Welcome to the 1st Human-Autonomous Vehicle Interaction Workshop !

The 1st International Workshop on Human-Autonomous Vehicle Interaction at WACV 2025 will provide a platform for researchers focused on the human aspect of autonomous vehicles. We aim to encourage discussions on innovative solutions and cross-disciplinary research. Specifically, the workshop topics will include (but are not limited to):

  • Human perception (face, hand, gaze and etc.) for autonomous vehicles.
  • Human-centric autonomous driving.
  • In-vehicle human interaction.
  • Driver assistance and monitoring systems.
  • Pedestrian detection, re-identification, and trajectory prediction.
  • Simulation and generation for autonomous vehicles.
  • Large Language Models (LLMs) for autonomous vehicles.
  • New datasets, benchmarks, and evaluation metrics for autonomous vehicles.
  • Analysis of drivers, passengers, pedestrians, and all individuals related to autonomous vehicles.
We will be hosting 2 invited speakers and will also be accepting the submission of full unpublished papers as done in previous versions of the workshop. These papers will be peer-reviewed via a double-blind process, and will be published in the official workshop proceedings and be presented at the workshop itself.


Call for Contributions


Full Workshop Papers

We invite authors to submit unpublished papers to our workshop, to be presented at a poster session upon acceptance. All submissions will go through a double-blind review process. Accepted papers will be published in the official WACV Workshops proceedings and the Computer Vision Foundation (CVF) Open Access archive.

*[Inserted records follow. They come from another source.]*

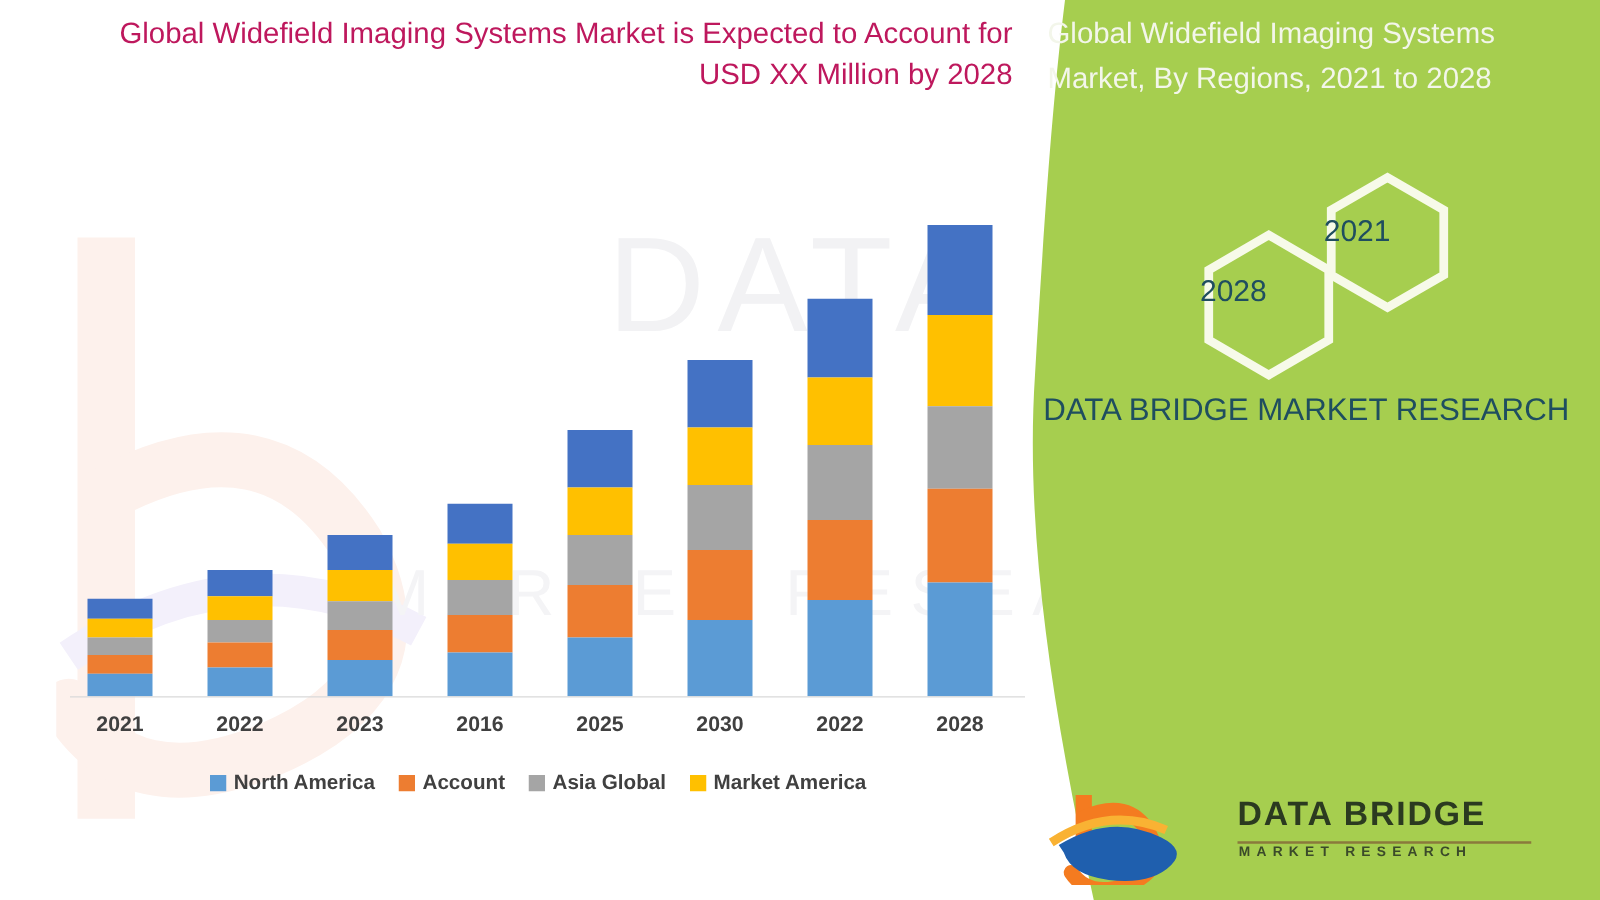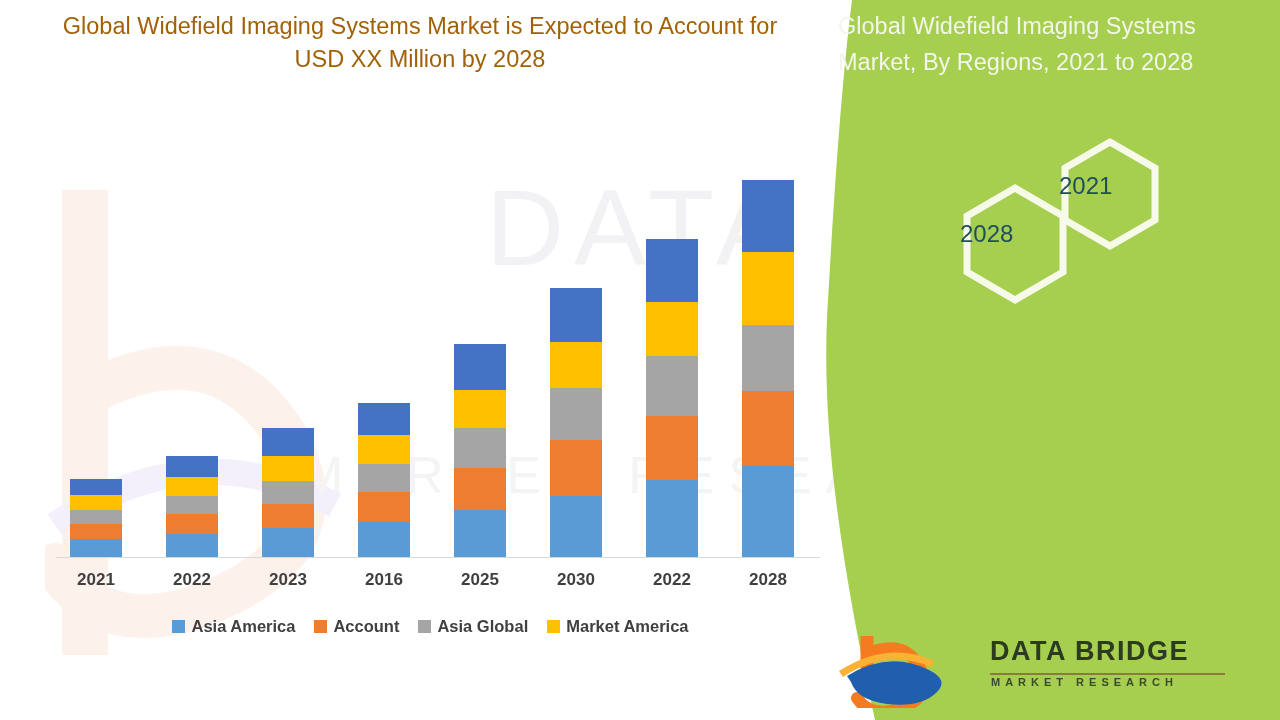--- a/index.html
+++ b/index.html
@@ -34,9 +34,9 @@
   .chart-panel{position:absolute;left:0;top:0;width:860px;height:720px;}
 
   .chart-title{
-    position:absolute;left:40px;top:10px;width:760px;
-    text-align:center;
-    color:#a16207;
+    position:absolute;left:50px;top:10px;width:760px;
+    text-align:right;
+    color:#be185d;
     font-size:23.5px;
     line-height:33px;
     font-weight:400;

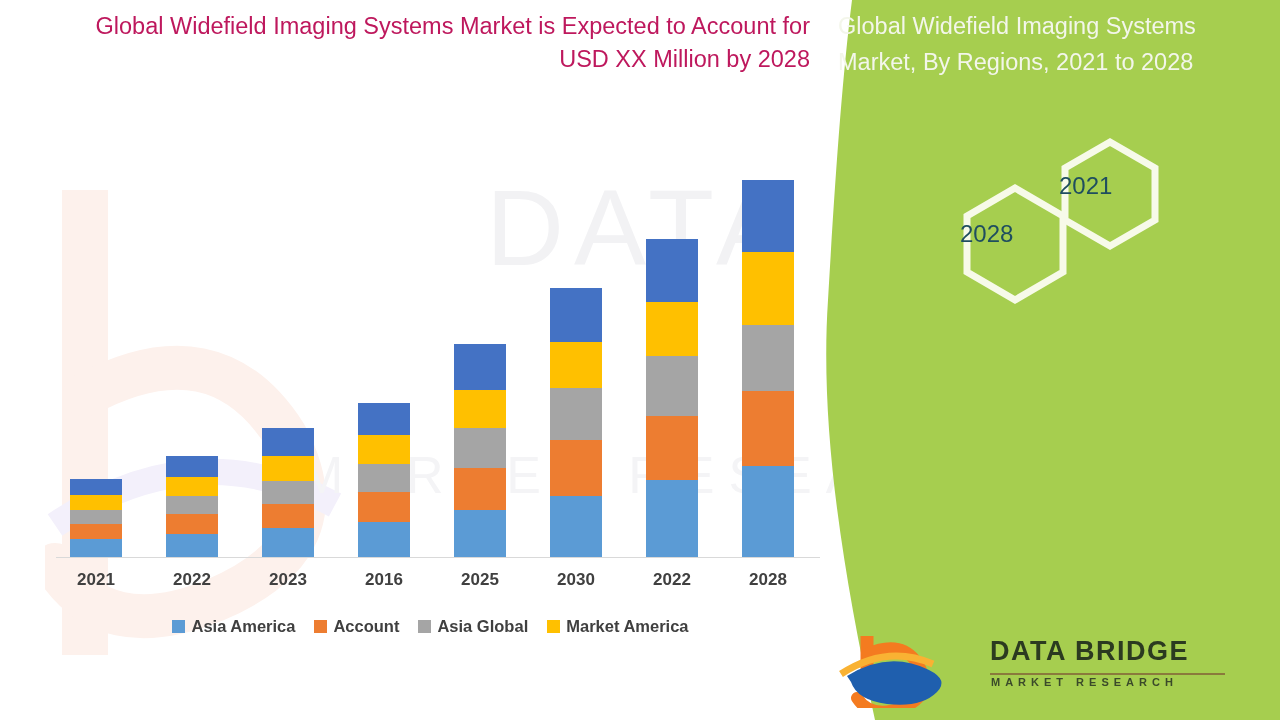--- a/index.html
+++ b/index.html
@@ -234,6 +234,7 @@
       <div class="hex-label hex-2021">2021</div>
       <div class="hex-label hex-2028">2028</div>
 
+      <div class="brand-line">DATA BRIDGE MARKET RESEARCH</div>
 
       <div class="logo">
         <svg viewBox="0 0 150 80" width="150" height="80" style="position:absolute;left:0;top:0">

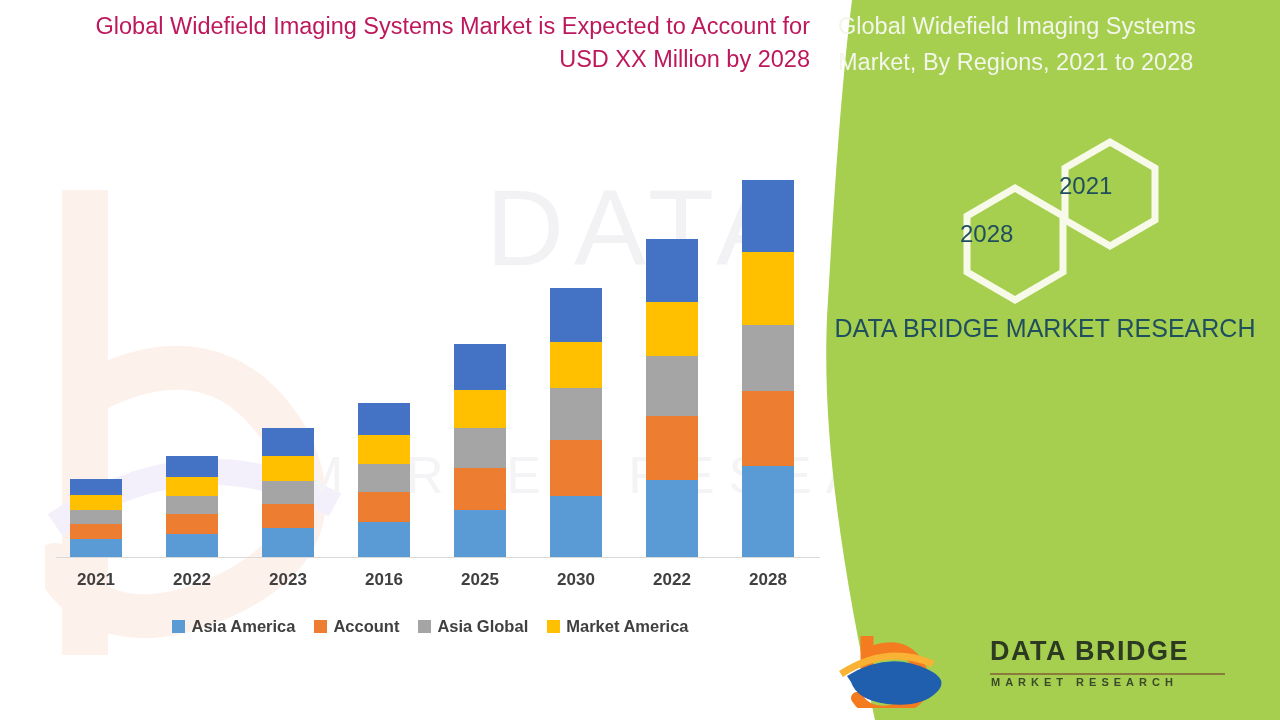--- a/index.html
+++ b/index.html
@@ -202,7 +202,7 @@
     <div class="legend" id="legend">
         <div class="legend-item">
           <span class="legend-swatch" style="background: rgb(91, 155, 213);"></span>
-          <span class="legend-label">Asia America</span>
+          <span class="legend-label">North America</span>
         </div>
         <div class="legend-item">
           <span class="legend-swatch" style="background: rgb(237, 125, 49);"></span>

Submission CMT*: All contributions must be submitted (along with supplementary materials, if any) at this CMT link.

Author guidelines: 8-page, following WACV main conference WACV format

Templates: Overleaf template; .zip template.



Important Dates


Paper Submission Deadline 6 December, 2024 (23:59 Pacific time). Submission Now!
Papers Reviews Deadline 20 December, 2024
Notification to Authors 27 December, 2024
Camera-Ready Deadline 10 January, 2025
Workshop Day 1:00PM-5:00PM, 28 February, 2025


Workshop Schedule


Time in MST Start Time in your time zone*
Item
1:00pm - 1:10pm 28 Feb 2025 20:00:00 UTC Opening Remark
1:10pm - 1:50pm 28 Feb 2025 20:10:00 UTC Keynote Speaker Xiatian Zhu
1:50pm - 2:05pm 28 Feb 2025 20:50:00 UTC AAT-DA: Accident Anticipation Transformer with Driver Attention.
2:05pm - 2:20pm 28 Feb 2025 21:05:00 UTC Snapshot: Towards Application-centered Models for Pedestrian Trajectory Prediction in Urban Traffic Environments.
2:20pm - 2:35pm 28 Feb 2025 21:20:00 UTC What's Happening- A Human-centered Multimodal Interpreter Explaining the Actions of Autonomous Vehicles.
2:35pm - 2:50pm 28 Feb 2025 21:35:00 UTC Deep Learning-based rPPG Models towards Automotive Applications: A Benchmark Study.
3:00pm - 3:45pm 28 Feb 2025 22:00:00 UTC Poster Session.
3:45pm - 4:25pm 28 Feb 2025 22:45:00 UTC Keynote Speaker Jingbo Wang.
4:25pm - 4:35pm 28 Feb 2025 23:25:00 UTC Award & Closing Remark.
* This time is calculated to be in your computer's reported time zone.
For example, those in Los Angeles may see UTC-7,
while those in Beijing may see UTC+7.

Please note that there may be differences to your actual time zone.


Invited Keynote Speakers

Xiatian Zhu
Surrey University, U.K.

Safer Autonomous Systems with Predictive Intelligence & Generative Simulation


Abstract

Safety in autonomous driving relies on accurately predicting the motion of surrounding agents and generating realistic driving environments for robust simulation and testing. In this talk, I present two advancements that enhance these capabilities. First, I introduce RealMotion, a motion forecasting framework designed for continuous driving. Unlike traditional models that process scenes independently, RealMotion captures evolving situational and contextual relationships across time, improving forecasting accuracy and real-world efficiency for safer decision-making. Next, I explore DriveX, a driving scene synthesis approach that enables free-form trajectory simulation. While existing methods struggle with novel trajectories due to limited video perspectives, DriveX leverages video generative priors to optimize a 3D scene model across diverse paths, allowing for scalable, high-fidelity simulations that support safer and more adaptable autonomous systems. By bridging predictive intelligence with generative simulation, this talk highlights new pathways toward safer, more reliable autonomous driving.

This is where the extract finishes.